El líquido graso nacido del olivo es rey de la cocina y soberano de la dieta mediterránea. Esas verduras y legumbres, ese más pescado que carne, esa fruta, ese vino y ese aceite de oliva que todo lo convierte en oro, que hace milenios que combinamos por estos andurriales, resulta que son mejor que cualquier medicina. Por ello la Unesco ha decidido proteger esa dieta declarándola patrimonio cultural inmaterial (que no intangible, como ya advirtió a su debido tiempo la Fundéu) de la humanidad.

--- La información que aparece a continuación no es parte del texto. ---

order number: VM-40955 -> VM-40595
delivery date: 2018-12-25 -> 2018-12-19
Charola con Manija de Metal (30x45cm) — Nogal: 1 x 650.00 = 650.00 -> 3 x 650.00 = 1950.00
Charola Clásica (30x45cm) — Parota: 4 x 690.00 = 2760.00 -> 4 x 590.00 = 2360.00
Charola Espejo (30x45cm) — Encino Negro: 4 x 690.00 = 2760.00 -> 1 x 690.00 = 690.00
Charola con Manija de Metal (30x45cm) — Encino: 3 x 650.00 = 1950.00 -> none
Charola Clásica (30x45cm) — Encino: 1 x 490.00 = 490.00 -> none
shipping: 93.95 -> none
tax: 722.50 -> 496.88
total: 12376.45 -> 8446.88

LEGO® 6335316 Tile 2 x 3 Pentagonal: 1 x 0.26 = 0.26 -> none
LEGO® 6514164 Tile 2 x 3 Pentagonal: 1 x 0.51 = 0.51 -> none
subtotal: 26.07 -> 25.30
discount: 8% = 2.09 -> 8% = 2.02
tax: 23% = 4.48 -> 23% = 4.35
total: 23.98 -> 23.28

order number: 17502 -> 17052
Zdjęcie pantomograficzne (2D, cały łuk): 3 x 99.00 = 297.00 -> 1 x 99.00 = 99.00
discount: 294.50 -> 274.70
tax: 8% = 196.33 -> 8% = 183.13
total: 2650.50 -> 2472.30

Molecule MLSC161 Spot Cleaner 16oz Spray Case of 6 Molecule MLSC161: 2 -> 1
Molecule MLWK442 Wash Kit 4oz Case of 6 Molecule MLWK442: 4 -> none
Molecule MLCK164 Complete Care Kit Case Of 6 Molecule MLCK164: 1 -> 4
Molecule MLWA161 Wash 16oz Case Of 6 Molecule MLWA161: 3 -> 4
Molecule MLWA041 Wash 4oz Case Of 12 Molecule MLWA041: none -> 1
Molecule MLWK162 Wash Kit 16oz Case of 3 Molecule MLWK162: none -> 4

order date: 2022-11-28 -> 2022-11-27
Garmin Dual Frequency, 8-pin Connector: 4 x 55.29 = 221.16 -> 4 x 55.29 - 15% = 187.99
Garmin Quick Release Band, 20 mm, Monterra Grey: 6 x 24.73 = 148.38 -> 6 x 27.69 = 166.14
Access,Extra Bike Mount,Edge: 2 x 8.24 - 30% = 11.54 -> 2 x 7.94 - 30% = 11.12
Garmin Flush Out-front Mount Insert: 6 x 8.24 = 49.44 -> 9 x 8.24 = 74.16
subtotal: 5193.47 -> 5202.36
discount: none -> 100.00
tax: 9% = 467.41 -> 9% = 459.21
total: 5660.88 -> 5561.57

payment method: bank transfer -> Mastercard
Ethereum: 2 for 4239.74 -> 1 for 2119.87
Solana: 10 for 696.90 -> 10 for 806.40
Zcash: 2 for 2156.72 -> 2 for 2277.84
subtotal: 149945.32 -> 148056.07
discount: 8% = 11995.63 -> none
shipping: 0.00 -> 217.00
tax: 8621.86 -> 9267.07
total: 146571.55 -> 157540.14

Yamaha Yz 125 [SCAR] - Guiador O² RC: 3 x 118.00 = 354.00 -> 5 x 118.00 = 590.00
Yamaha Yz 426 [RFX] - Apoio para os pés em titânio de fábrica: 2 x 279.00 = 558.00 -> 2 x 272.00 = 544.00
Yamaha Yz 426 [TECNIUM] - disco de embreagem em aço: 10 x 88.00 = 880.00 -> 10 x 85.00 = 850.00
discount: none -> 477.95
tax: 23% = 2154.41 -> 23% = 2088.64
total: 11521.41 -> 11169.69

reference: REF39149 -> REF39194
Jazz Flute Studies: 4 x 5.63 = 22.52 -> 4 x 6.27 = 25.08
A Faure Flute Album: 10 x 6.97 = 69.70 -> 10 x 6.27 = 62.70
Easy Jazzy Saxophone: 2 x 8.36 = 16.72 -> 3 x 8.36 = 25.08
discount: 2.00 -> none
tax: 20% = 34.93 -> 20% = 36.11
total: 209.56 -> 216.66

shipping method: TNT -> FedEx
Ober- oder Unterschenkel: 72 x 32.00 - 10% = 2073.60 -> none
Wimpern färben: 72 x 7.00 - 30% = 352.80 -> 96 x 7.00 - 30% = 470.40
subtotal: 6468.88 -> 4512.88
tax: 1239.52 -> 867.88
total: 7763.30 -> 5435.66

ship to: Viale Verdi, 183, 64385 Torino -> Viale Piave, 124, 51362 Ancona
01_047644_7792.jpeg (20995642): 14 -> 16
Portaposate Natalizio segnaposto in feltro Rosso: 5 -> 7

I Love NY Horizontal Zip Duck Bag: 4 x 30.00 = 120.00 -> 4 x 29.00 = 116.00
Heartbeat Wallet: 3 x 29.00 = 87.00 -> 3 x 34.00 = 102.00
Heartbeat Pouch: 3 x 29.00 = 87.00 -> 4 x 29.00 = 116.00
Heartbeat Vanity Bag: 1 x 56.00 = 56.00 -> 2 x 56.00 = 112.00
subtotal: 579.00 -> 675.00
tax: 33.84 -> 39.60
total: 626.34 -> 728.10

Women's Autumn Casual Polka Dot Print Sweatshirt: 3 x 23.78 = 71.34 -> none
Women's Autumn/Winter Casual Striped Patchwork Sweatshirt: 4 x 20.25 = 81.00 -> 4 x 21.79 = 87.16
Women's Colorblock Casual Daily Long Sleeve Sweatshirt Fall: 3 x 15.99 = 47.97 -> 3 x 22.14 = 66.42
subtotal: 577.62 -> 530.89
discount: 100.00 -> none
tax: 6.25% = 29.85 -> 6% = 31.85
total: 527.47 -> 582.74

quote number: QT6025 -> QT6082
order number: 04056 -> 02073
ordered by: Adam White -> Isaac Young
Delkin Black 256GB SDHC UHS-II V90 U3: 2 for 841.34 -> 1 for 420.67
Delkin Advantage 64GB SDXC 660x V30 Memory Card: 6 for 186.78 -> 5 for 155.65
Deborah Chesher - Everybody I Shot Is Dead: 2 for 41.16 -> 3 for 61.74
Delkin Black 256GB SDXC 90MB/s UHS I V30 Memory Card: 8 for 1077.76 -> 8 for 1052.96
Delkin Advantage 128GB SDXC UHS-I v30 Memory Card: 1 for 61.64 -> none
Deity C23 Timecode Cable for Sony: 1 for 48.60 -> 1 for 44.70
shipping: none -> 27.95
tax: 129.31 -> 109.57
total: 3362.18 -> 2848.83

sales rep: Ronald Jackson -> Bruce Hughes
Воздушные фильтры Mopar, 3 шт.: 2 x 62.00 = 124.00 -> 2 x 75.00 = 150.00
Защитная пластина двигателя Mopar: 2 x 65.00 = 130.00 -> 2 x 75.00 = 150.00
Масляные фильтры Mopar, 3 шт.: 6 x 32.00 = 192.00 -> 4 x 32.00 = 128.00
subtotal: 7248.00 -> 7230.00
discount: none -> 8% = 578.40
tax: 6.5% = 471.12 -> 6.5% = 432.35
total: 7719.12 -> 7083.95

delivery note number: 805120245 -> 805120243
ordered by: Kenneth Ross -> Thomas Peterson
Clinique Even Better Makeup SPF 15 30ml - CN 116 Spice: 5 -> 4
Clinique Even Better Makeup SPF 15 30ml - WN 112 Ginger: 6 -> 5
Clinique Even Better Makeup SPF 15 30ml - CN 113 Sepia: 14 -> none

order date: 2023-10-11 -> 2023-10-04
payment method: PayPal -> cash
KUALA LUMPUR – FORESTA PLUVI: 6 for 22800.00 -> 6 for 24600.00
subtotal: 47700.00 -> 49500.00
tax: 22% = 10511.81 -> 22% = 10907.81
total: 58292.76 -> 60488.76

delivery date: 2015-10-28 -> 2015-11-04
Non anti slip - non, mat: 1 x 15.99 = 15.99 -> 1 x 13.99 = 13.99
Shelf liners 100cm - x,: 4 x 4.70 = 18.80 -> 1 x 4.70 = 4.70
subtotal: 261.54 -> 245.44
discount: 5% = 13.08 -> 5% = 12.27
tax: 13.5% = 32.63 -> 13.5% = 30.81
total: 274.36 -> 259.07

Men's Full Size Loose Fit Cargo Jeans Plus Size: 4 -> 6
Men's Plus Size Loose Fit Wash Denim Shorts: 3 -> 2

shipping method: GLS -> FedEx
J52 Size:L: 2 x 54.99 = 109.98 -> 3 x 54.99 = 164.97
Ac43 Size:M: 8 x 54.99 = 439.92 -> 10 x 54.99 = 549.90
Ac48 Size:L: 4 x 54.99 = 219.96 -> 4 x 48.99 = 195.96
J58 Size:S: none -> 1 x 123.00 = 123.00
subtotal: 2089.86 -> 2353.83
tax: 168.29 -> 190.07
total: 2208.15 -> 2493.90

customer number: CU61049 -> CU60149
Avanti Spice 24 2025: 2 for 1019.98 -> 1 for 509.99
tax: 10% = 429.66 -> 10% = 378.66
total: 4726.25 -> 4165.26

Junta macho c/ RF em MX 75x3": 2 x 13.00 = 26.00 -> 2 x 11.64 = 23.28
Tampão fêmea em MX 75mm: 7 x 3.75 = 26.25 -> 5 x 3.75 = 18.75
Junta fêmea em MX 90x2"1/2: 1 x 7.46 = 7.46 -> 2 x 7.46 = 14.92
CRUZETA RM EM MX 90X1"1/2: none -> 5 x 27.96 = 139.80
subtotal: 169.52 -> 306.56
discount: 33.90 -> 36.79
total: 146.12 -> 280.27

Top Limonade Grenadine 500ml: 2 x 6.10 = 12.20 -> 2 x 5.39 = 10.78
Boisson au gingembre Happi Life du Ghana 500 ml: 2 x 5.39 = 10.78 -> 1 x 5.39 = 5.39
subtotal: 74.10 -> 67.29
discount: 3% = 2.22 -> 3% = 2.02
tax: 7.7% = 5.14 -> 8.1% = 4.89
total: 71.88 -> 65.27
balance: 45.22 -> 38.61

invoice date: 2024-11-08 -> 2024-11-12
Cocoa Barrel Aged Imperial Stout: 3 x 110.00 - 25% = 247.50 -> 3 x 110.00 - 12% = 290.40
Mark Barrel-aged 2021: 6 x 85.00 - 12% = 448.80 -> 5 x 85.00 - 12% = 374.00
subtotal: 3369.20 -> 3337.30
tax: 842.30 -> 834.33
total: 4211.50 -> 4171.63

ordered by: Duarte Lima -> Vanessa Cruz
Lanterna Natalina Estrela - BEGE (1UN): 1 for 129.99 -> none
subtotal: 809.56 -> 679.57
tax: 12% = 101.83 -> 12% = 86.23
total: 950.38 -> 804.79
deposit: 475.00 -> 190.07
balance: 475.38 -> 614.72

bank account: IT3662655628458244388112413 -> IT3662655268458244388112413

Las tierras que circundan el mar de los romanos, aquel Mare Nostrum, son las mismas que las de este mar en medio de tierras, el Mediterráneo. Al finalizar el diluvio, Noé soltó una paloma que regresó con una rama de olivo en el pico. El propio Noé, patriarca judío, cristiano y musulmán que es reconocido como el fundador de la viticultura y el primer ebrio famoso de la historia, bien podría ser nombrado patrón de la dieta mediterránea.

No ha descubierto el Mediterráneo, precisamente, la Unesco. Pero no está nada mal que una dieta tan rica sea, además, tan sana. En un armonioso maridaje lingüístico, el castellano une las dos grandes culturas que baña este mar: la árabe y la latina; el aceite y la oliva.